Comment by theshrike79

Comment by theshrike79 2 days ago

1 reply

> For the record I do think the AI community tries to unnecessarily reinvent the wheel on crap all the time.

On Reddit's LLM subreddits people are rediscovering the very basics of software project management as some massive insights daily or very least weekly.

Who would've guessed that proper planning, accessible and up to documentation and splitting tasks into manageable testable chunks produces good code? Amazing!

Then they write a massive blog post or even some MCP mostrosity for it and post it everywhere as a new discovery =)

dkubb 2 days ago

I can totally understand where you are coming from with this comment. It does feel a bit frustrating that people are rediscovering things that were written in books 30/40/50 years ago.

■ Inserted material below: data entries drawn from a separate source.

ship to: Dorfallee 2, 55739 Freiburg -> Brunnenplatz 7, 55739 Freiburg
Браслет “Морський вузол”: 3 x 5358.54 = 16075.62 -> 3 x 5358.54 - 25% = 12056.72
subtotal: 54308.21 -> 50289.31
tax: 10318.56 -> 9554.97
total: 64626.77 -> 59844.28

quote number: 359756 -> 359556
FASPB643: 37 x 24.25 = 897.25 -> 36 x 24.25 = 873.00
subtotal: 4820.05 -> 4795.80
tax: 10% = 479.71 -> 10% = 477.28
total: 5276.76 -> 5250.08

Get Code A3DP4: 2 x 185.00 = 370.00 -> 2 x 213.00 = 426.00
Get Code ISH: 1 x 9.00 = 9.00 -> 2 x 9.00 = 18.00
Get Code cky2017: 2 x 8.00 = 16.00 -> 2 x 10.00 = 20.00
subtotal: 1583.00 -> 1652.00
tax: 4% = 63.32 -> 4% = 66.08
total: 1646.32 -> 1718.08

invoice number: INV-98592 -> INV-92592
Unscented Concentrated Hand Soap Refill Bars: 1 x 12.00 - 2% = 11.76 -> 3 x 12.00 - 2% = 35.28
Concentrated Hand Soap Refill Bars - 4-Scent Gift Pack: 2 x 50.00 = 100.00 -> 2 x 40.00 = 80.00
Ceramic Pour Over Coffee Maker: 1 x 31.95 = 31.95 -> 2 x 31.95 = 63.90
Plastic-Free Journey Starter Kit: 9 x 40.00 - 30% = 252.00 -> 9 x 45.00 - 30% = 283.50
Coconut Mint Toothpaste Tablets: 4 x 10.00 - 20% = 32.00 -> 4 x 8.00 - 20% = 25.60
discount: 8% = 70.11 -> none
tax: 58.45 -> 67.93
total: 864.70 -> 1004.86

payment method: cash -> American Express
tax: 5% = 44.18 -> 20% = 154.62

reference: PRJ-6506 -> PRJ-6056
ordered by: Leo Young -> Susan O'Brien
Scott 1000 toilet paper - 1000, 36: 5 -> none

However, I think this is awesome for the industry. People are rediscovering basic things, but if they didn't know about the existing literature this is a perfect opportunity to refer them to it. And if they were aware, but maybe not practicing it, this is a great time for the ideas to be reinforced.

A lot of people, myself included, never really understand which practices are important or not until we were forced to work on a system that was most definitely not written with any good practices in mind.

My current view of agentic coding is that it's forcing an entire generation of devs to learn software project management or drowning under the mountain of debt an LLM can produce. Previously it took much longer to feel the weight of bad decisions in a project but an LLM allows you to speed-run this process in a few weeks or months.